Edit tracking data
-- -- --
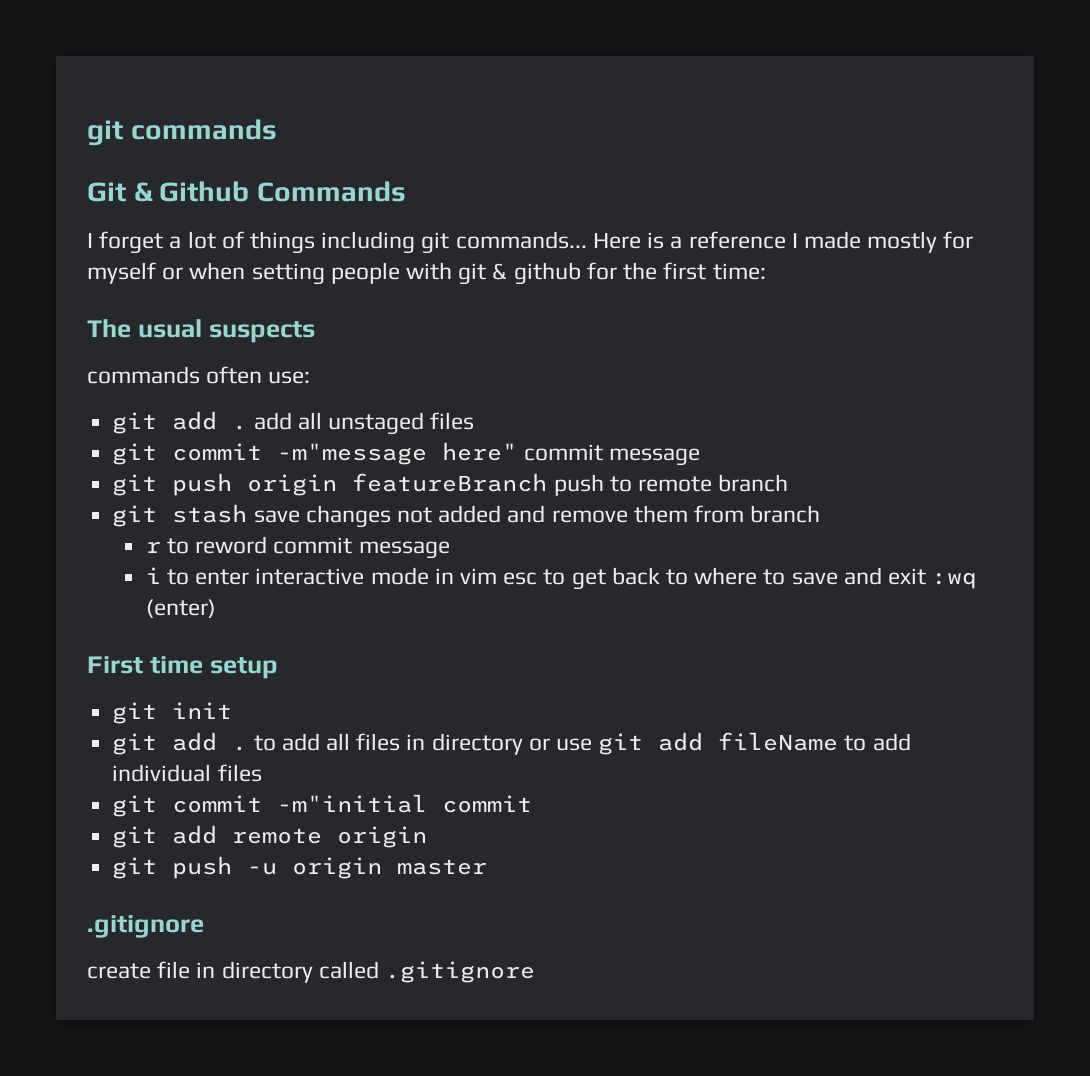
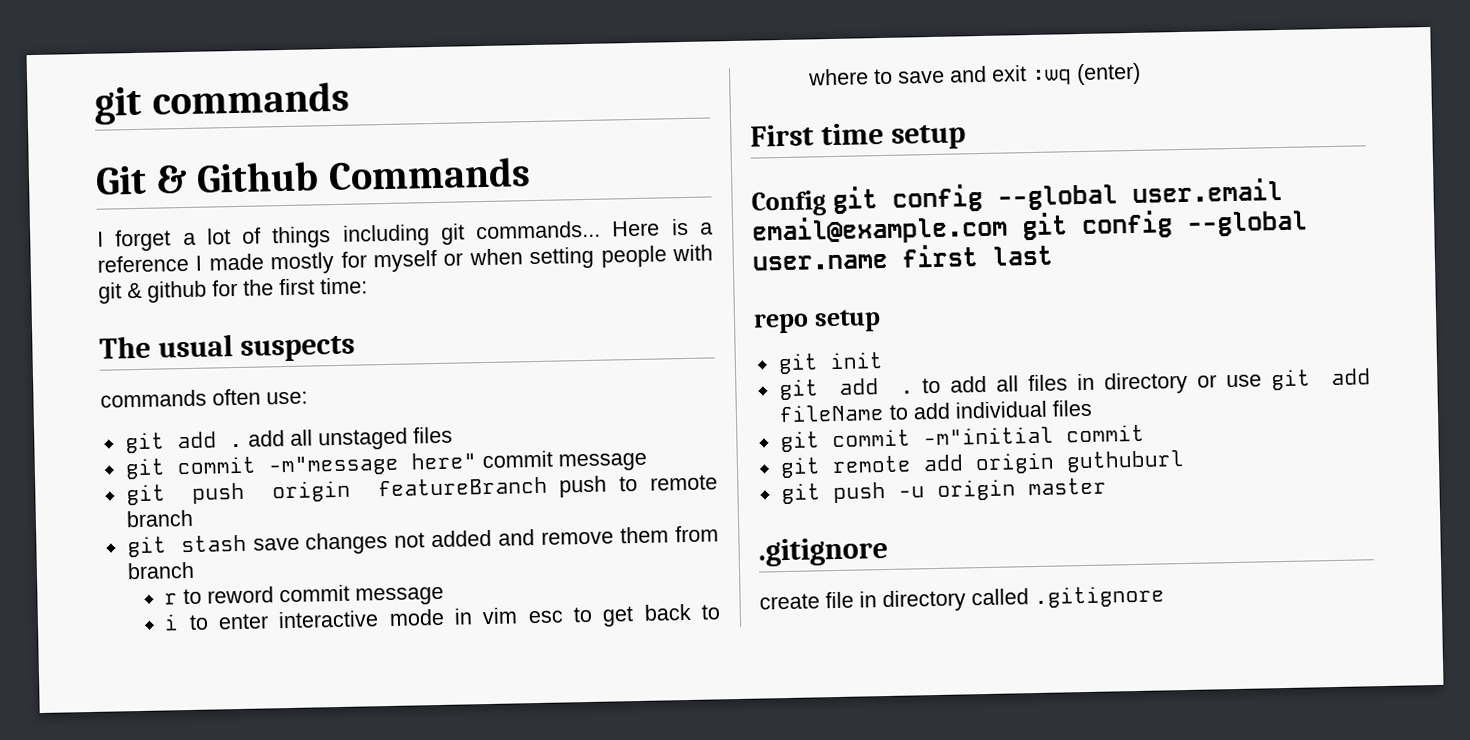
(278, 668) none -> [751,177,1283,217] [751,210,1308,246] [752,244,1053,271] [753,309,881,334] // Config git config --global user.email email@example.com git config --global user.name first last // repo setup
[172,825,428,848] add remote origin -> [831,450,1185,475] remote add origin guthuburl

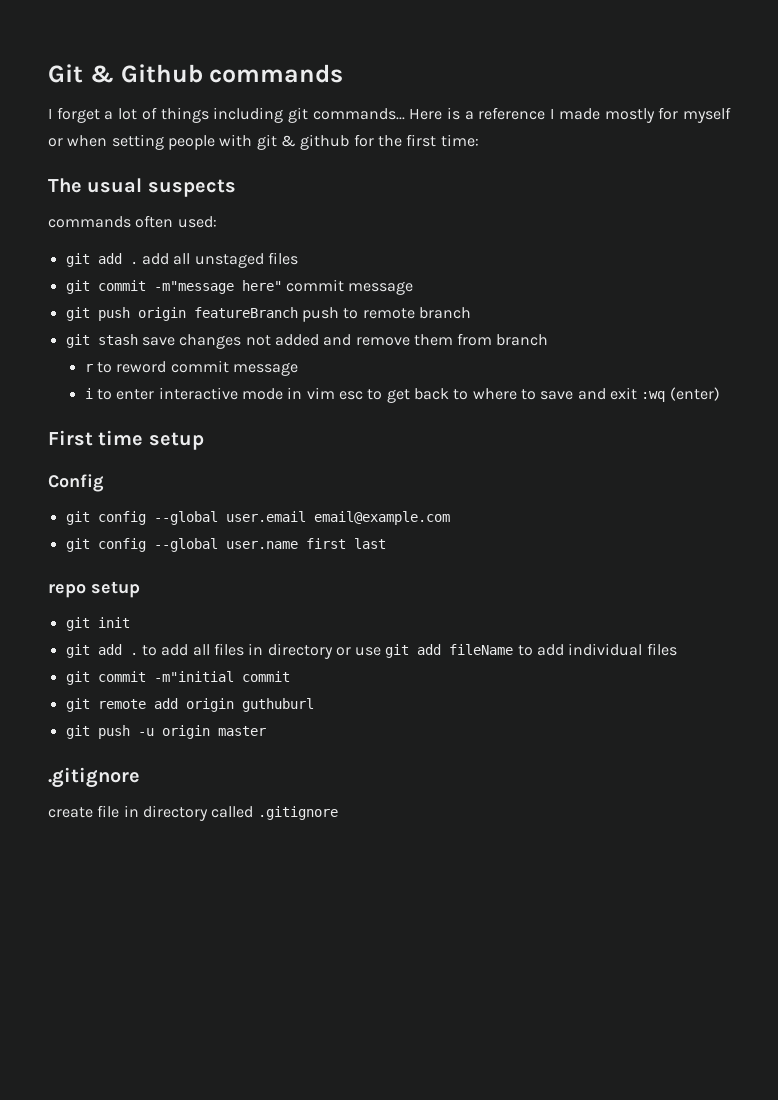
[94,81,350,125] git commands // -> (48, 73) none
[327,157,531,191] Commands -> [209,64,344,83] commands
[266,391,308,405] use: -> [177,216,217,228] used:
(826, 203) none -> (104, 483) //
(1008, 229) none -> (450, 518) //

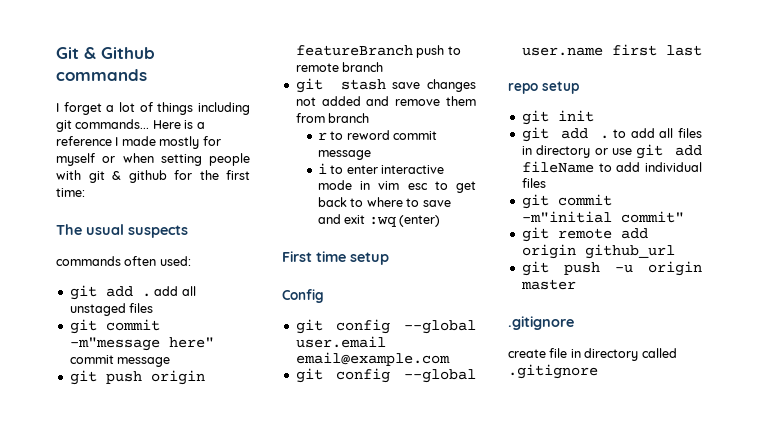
[241,671,290,682] commit -> [620,211,684,223] commit"
[241,698,314,712] guthuburl -> [584,244,675,259] github_url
-- -- --
**THE TASK**
Transcribe every record above exactly as written, leaving out any pictures.

**REPLY**
(278, 668) none -> [751,177,1283,217] [751,210,1308,246] [752,244,1053,271] [753,309,881,334] // Config git config --global user.email email@example.com git config --global user.name first last // repo setup
[172,825,428,848] add remote origin -> [831,450,1185,475] remote add origin guthuburl

[94,81,350,125] git commands // -> (48, 73) none
[327,157,531,191] Commands -> [209,64,344,83] commands
[266,391,308,405] use: -> [177,216,217,228] used:
(826, 203) none -> (104, 483) //
(1008, 229) none -> (450, 518) //

[241,671,290,682] commit -> [620,211,684,223] commit"
[241,698,314,712] guthuburl -> [584,244,675,259] github_url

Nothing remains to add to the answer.